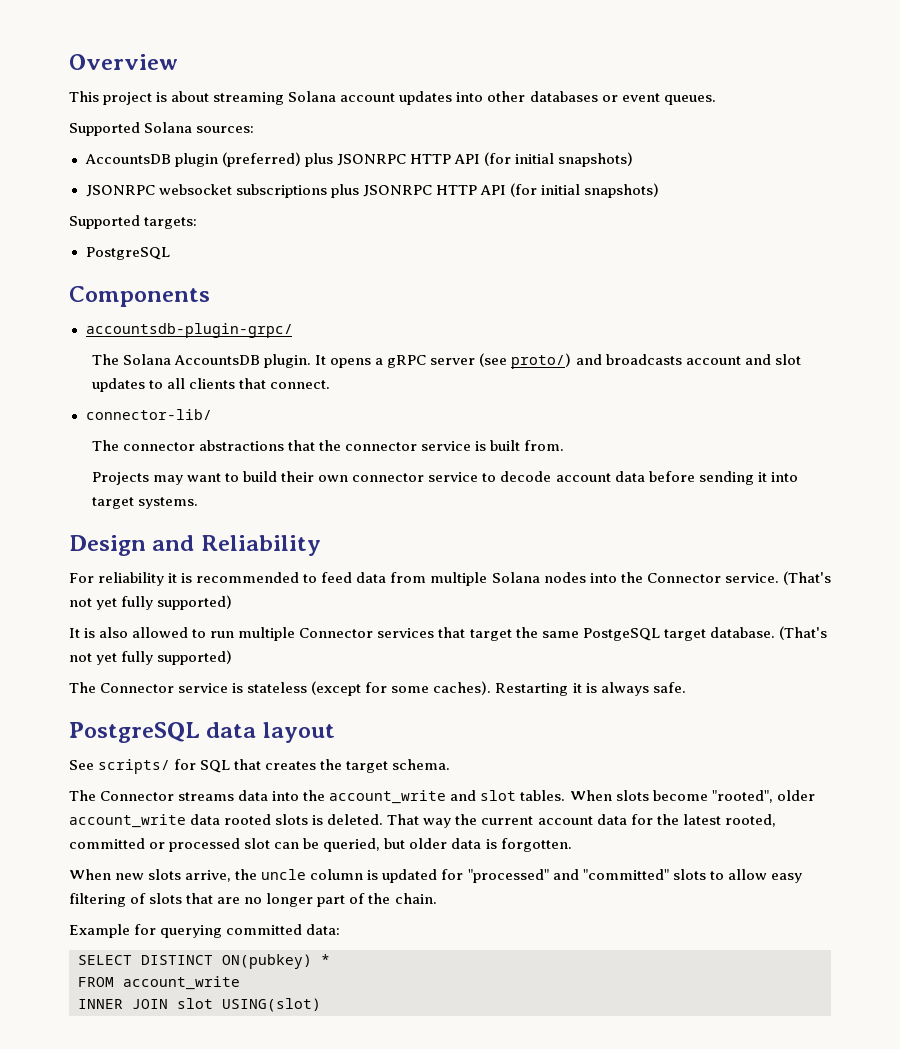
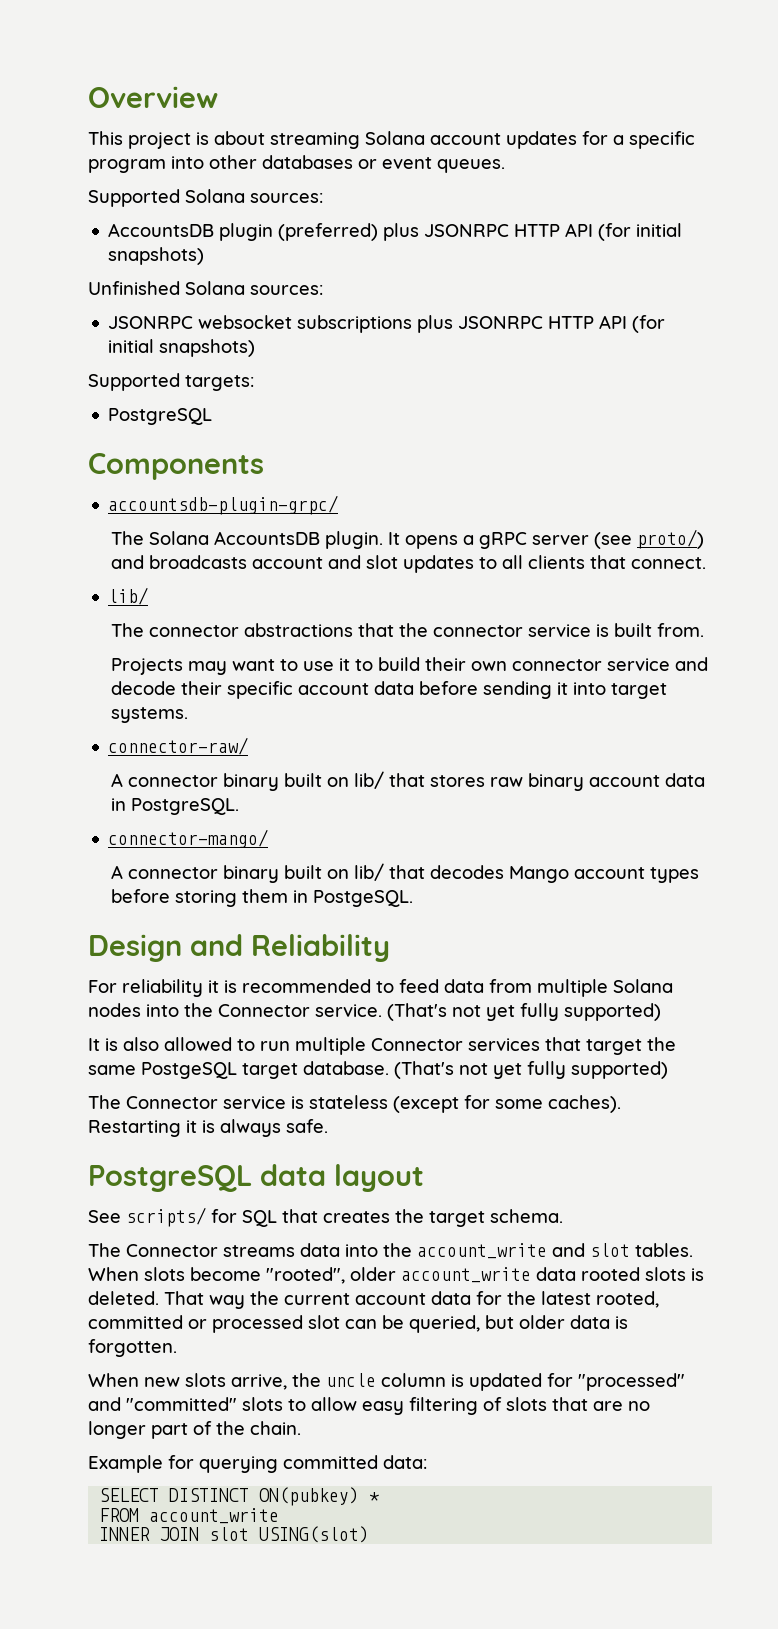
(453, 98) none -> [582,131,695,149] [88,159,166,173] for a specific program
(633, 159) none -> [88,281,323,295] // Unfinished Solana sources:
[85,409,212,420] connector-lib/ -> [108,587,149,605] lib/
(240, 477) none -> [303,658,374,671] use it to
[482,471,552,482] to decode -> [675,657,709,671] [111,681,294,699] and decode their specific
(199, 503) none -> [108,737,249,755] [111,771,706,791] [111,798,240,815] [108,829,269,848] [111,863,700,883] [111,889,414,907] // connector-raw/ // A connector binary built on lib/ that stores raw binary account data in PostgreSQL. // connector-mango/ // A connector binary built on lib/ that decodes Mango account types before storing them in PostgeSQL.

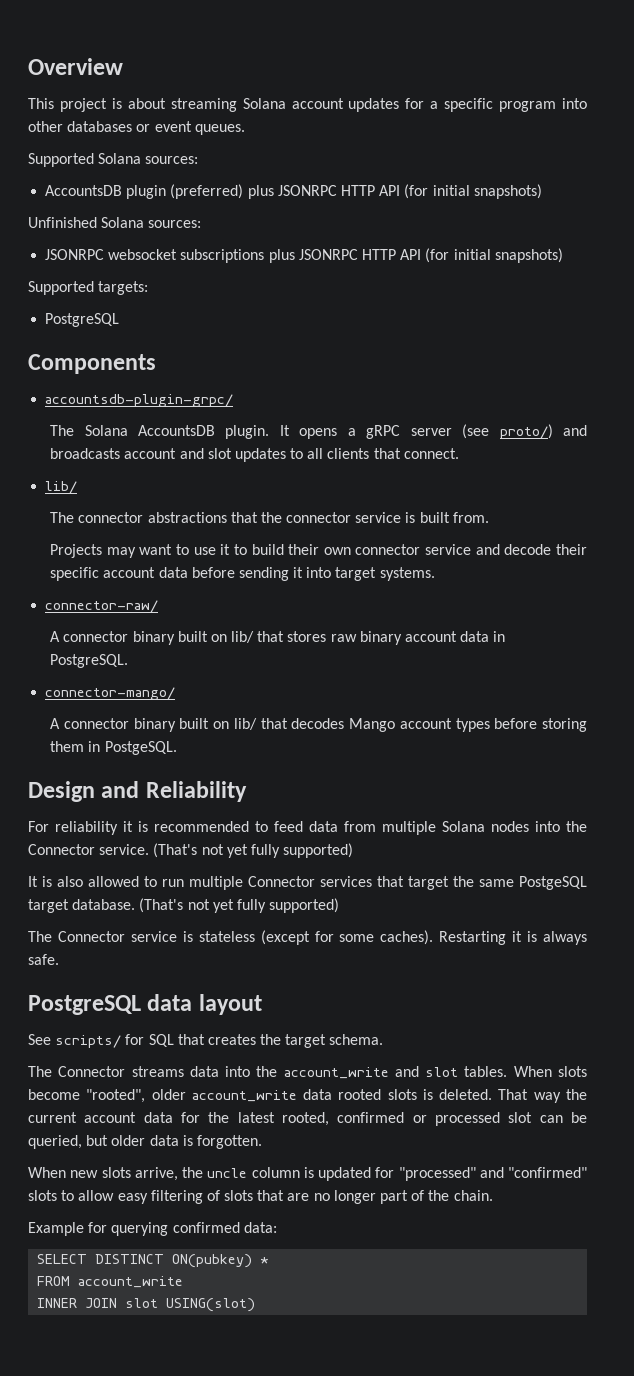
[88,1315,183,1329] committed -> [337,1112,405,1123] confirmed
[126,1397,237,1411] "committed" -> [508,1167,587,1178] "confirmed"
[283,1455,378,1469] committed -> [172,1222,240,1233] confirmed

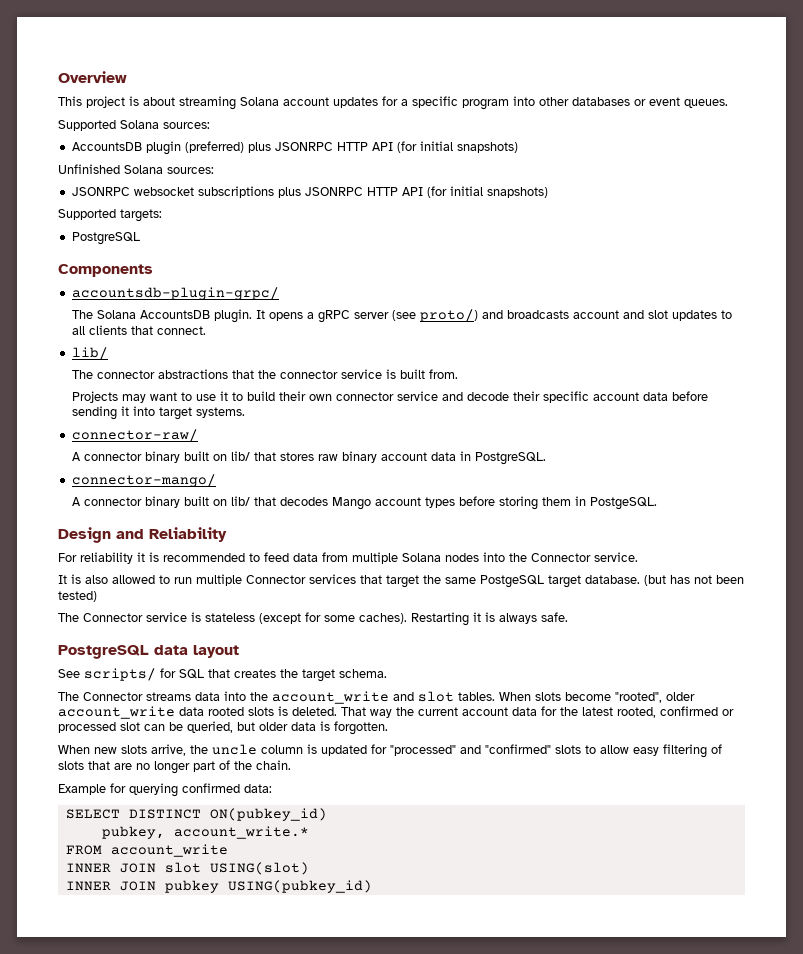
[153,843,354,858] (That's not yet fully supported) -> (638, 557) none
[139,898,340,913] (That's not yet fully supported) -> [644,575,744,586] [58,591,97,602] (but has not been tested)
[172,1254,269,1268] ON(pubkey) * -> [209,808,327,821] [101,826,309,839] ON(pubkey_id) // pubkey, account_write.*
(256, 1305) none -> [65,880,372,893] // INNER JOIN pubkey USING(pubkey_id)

========

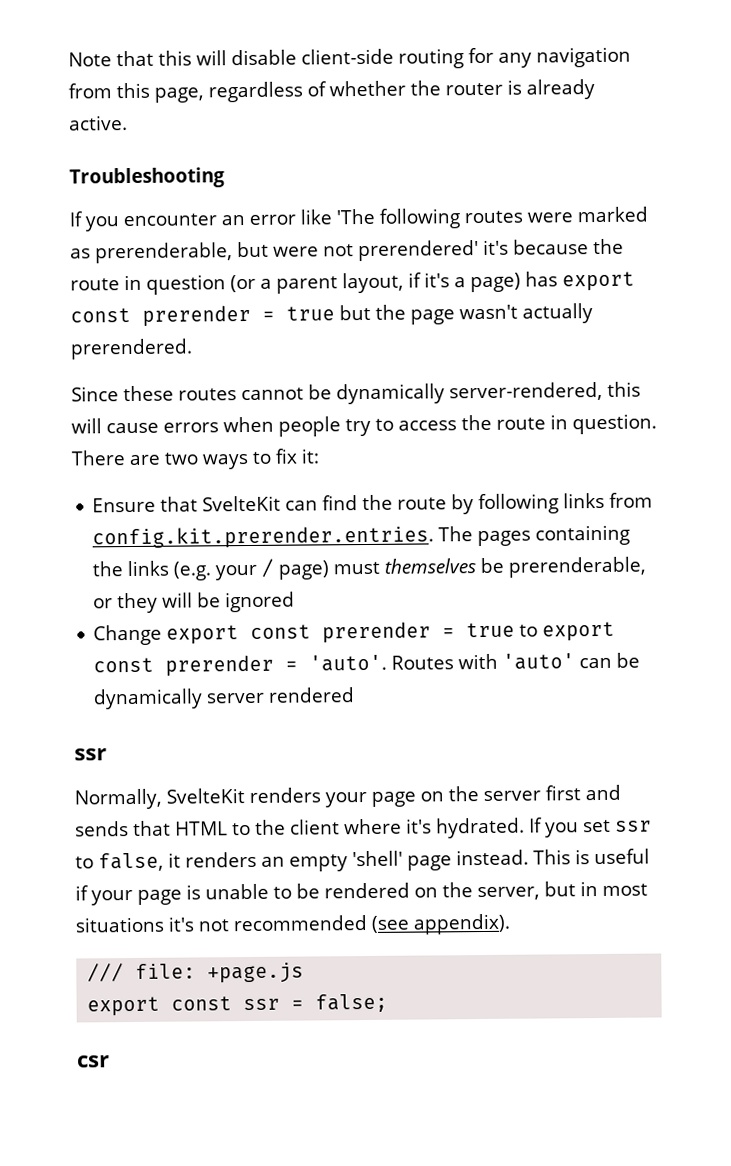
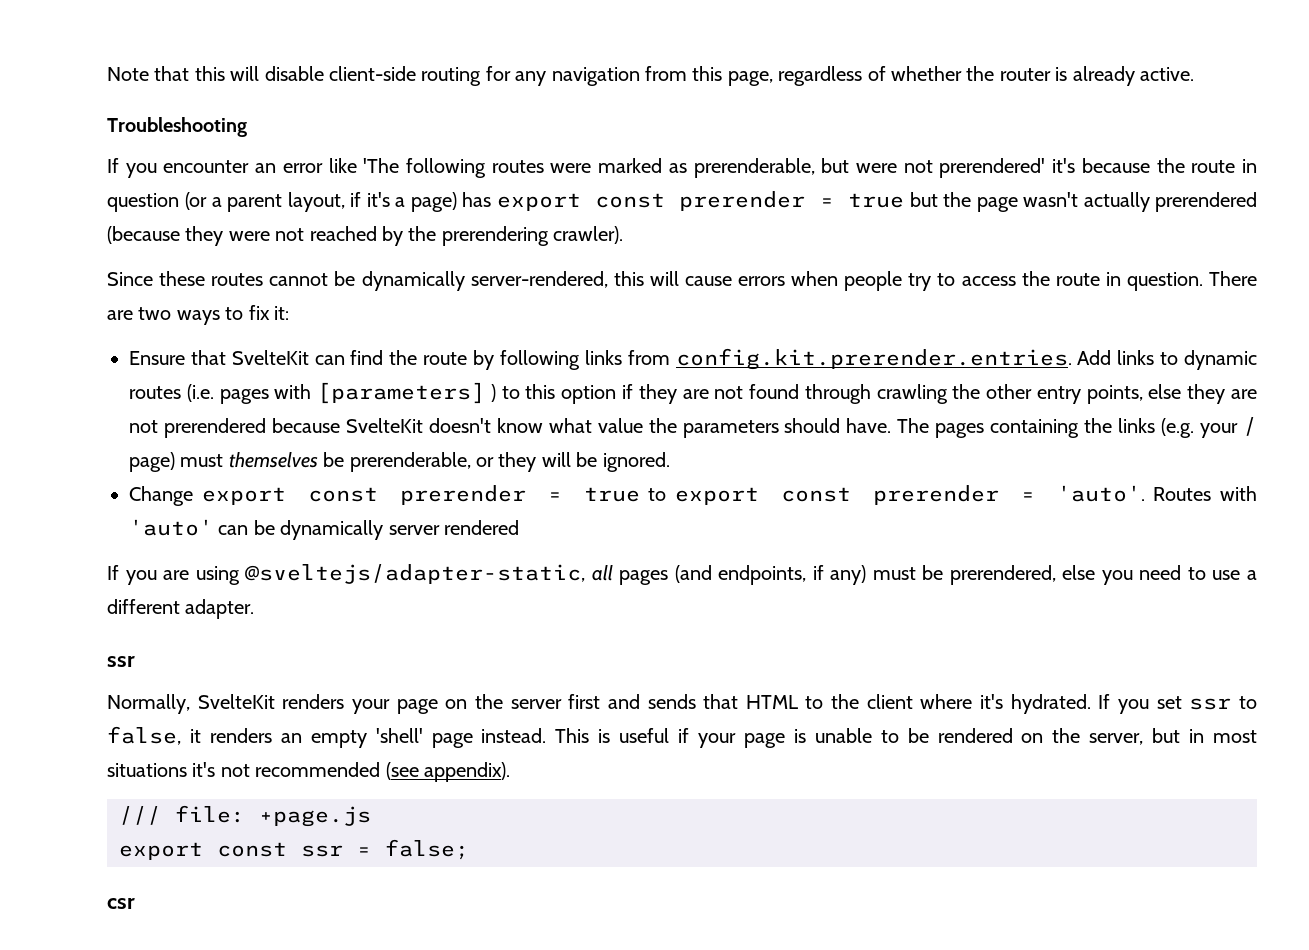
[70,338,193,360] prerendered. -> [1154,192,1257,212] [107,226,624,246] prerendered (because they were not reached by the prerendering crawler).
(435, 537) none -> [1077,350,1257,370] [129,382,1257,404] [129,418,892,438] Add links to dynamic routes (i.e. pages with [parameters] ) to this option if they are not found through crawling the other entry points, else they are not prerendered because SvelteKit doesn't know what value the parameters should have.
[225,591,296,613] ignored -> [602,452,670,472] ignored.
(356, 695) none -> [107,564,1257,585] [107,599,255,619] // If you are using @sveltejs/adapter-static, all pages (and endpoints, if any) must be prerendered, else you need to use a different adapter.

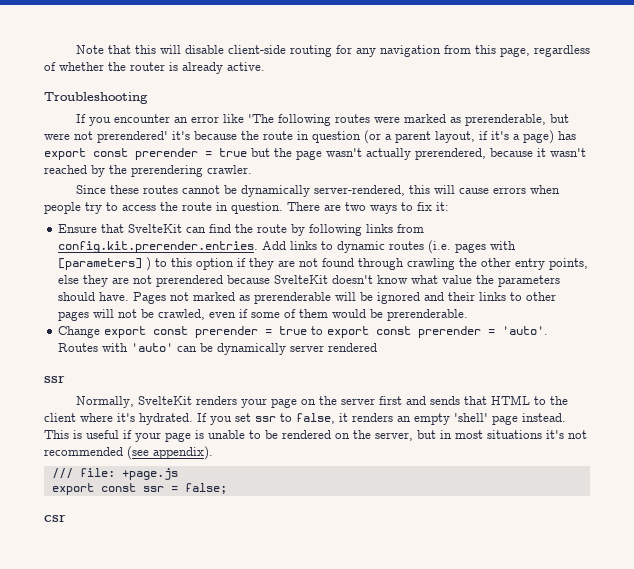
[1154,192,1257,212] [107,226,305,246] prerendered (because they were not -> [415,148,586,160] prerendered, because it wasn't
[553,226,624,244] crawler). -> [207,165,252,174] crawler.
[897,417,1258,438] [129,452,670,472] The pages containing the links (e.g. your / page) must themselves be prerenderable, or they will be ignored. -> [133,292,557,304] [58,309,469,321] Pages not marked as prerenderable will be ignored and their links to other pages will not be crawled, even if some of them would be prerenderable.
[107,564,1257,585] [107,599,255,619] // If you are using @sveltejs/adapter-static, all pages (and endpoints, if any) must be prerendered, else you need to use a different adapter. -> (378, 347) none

========

WHAT YOU WILL DO: Leaving pictures out, output the lines of the data above from the one with "[225,591,296,613] ignored ->" through the one with "(378, 347) none", word for word.

RESPONSE:
[225,591,296,613] ignored -> [602,452,670,472] ignored.
(356, 695) none -> [107,564,1257,585] [107,599,255,619] // If you are using @sveltejs/adapter-static, all pages (and endpoints, if any) must be prerendered, else you need to use a different adapter.

[1154,192,1257,212] [107,226,305,246] prerendered (because they were not -> [415,148,586,160] prerendered, because it wasn't
[553,226,624,244] crawler). -> [207,165,252,174] crawler.
[897,417,1258,438] [129,452,670,472] The pages containing the links (e.g. your / page) must themselves be prerenderable, or they will be ignored. -> [133,292,557,304] [58,309,469,321] Pages not marked as prerenderable will be ignored and their links to other pages will not be crawled, even if some of them would be prerenderable.
[107,564,1257,585] [107,599,255,619] // If you are using @sveltejs/adapter-static, all pages (and endpoints, if any) must be prerendered, else you need to use a different adapter. -> (378, 347) none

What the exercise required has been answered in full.